Оптические микроскопы имеют, помимо невозможности увеличить разрешение, и другие недостатки: прозрачные объекты нужно окрашивать, невозможно заглянуть внутрь непрозрачных объектов. В направлении преодоления этих ограничений и стали думать физики.
Но сперва расскажем о замечательном открытии, связанном как раз с одним из этих недостатков.

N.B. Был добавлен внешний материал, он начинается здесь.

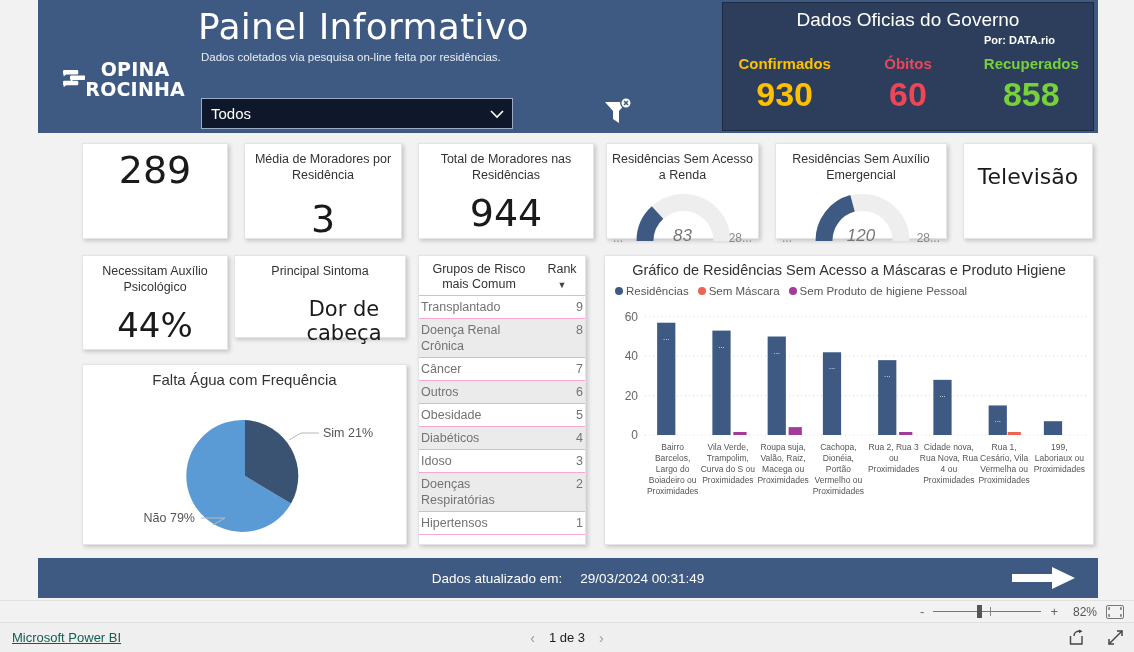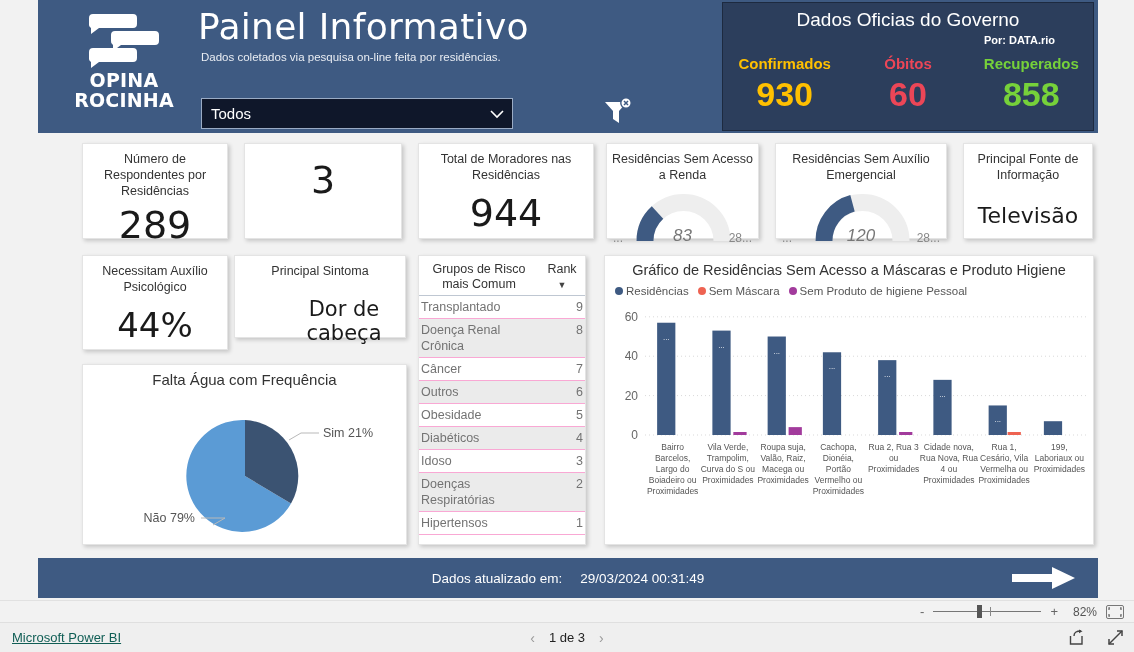--- a/index.html
+++ b/index.html
@@ -16,22 +16,22 @@
     position: absolute; left: 38px; top: 0; width: 1060px; height: 600px;
     background: #f2f2f2;
   }
 
   
   .header-band {
     position: absolute; left: 0; top: 0; width: 1060px; height: 133px;
     background: #3e5a82;
   }
   .logo-wrap {
-    position: absolute; left: 25px; top: 10px; width: 122px; height: 115px;
-    display: flex; flex-direction: column; align-items: center; justify-content: flex-start;
+    position: absolute; left: 25px; top: 20px; width: 122px; height: 115px;
+    display: flex; flex-direction: row; align-items: center; justify-content: flex-start;
   }
   .logo-mark { width: 70px; height: 58px; }
   .logo-text {
     color: #ffffff; font-weight: bold; font-size: 19px; line-height: 20px;
     letter-spacing: .2px; text-align: center; margin-top: 2px;
     font-family: "DejaVu Sans", sans-serif;
   }
   .title-main {
     position: absolute; left: 160px; top: 6px;
     color: #ffffff; font-size: 36px; font-weight: normal; letter-spacing: .3px;
@@ -257,25 +257,25 @@
           </div>
           <div class="gov-col">
             <div class="gov-col-label" style="color:#76d13a">Recuperados</div>
             <div class="gov-col-value" style="color:#76d13a">858</div>
           </div>
         </div>
       </div>
     </div>
 
     <div class="card" style="left:44px; top:143px; width:146px; height:96px;">
-      <div class="card-title">Número de Respondentes por Residências</div>
       <div class="card-value" style="font-size:38px; margin-top:4px;">289</div>
     </div>
 
     <div class="card" style="left:206px; top:143px; width:158px; height:96px;">
+      <div class="card-title">Média de Moradores por Residência</div>
       <div class="card-value" style="font-size:38px; margin-top:14px;">3</div>
     </div>
 
     <div class="card" style="left:380px; top:143px; width:176px; height:96px;">
       <div class="card-title">Total de Moradores nas Residências</div>
       <div class="card-value" style="font-size:38px; margin-top:8px;">944</div>
     </div>
 
     <div class="card" style="left:568px; top:143px; width:153px; height:96px;">
       <div class="card-title">Residências Sem Acesso a Renda</div>
@@ -297,21 +297,20 @@
           <path d="M48 56 A38.5 38.5 0 0 1 125 56" fill="none" stroke="#eeeeee" stroke-width="17"></path>
           <path d="M48 56 A38.5 38.5 0 0 1 76.5 18.3" fill="none" stroke="#3e5a82" stroke-width="17"></path>
         </svg>
         <span class="gauge-min">...</span>
         <span class="gauge-max">28...</span>
         <span class="gauge-val">120</span>
       </div>
     </div>
 
     <div class="card" style="left:925px; top:143px; width:130px; height:96px;">
-      <div class="card-title">Principal Fonte de Informação</div>
       <div class="card-value" style="font-size:22px; margin-top:20px;">Televisão</div>
     </div>
 
     <div class="card" style="left:44px; top:255px; width:146px; height:95px;">
       <div class="card-title">Necessitam Auxílio Psicológico</div>
       <div class="card-value" style="font-size:34px; margin-top:10px;">44%</div>
     </div>
 
     <div class="card" style="left:196px; top:255px; width:172px; height:83px;">
       <div class="card-title">Principal Sintoma</div>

Пауль Эрлих (1854–1915, Нобелевская премия по физиологии 1908), врач, долго колебался между медициной и живописью. Точнее, его очаровывали картины, видимые под микроскопом при различном окрашивании препаратов: в бесцветных или прозрачных препаратах разные органы и микроорганизмы по-разному воспринимали вводимые краски и становились легче различимыми. И тут ему как-то сразу, в готовом виде, пришла в голову идея: а что если придумать такие краски, которые будут окрашивать только и только определенные органеллы или определенные микроорганизмы, а к ним присоединить ядовитые соединения, т. е. придумать такие «магические пули», которые избирательно, селективно будут убивать то, что надо, и поэтому лечить?
Так возникло новое направление в медицине — химиотерапия. И первым делом Эрлих решил испытать этот метод на самой сложной и неподдающейся тогда радикальному лечению болезни, на сифилисе. Было известно, что бледная спирохета, возбудитель сифилиса, погибает под действием ртутных препаратов, но они губят заодно и другие органы. Так что следовало изобрести такую краску, которая окрашивала бы только и только спирохеты, и прицепить к ней атомы ртути. Эрлиху удалось этого добиться на 606-м — по счету в лабораторном журнале — из исследованных красок-препаратов!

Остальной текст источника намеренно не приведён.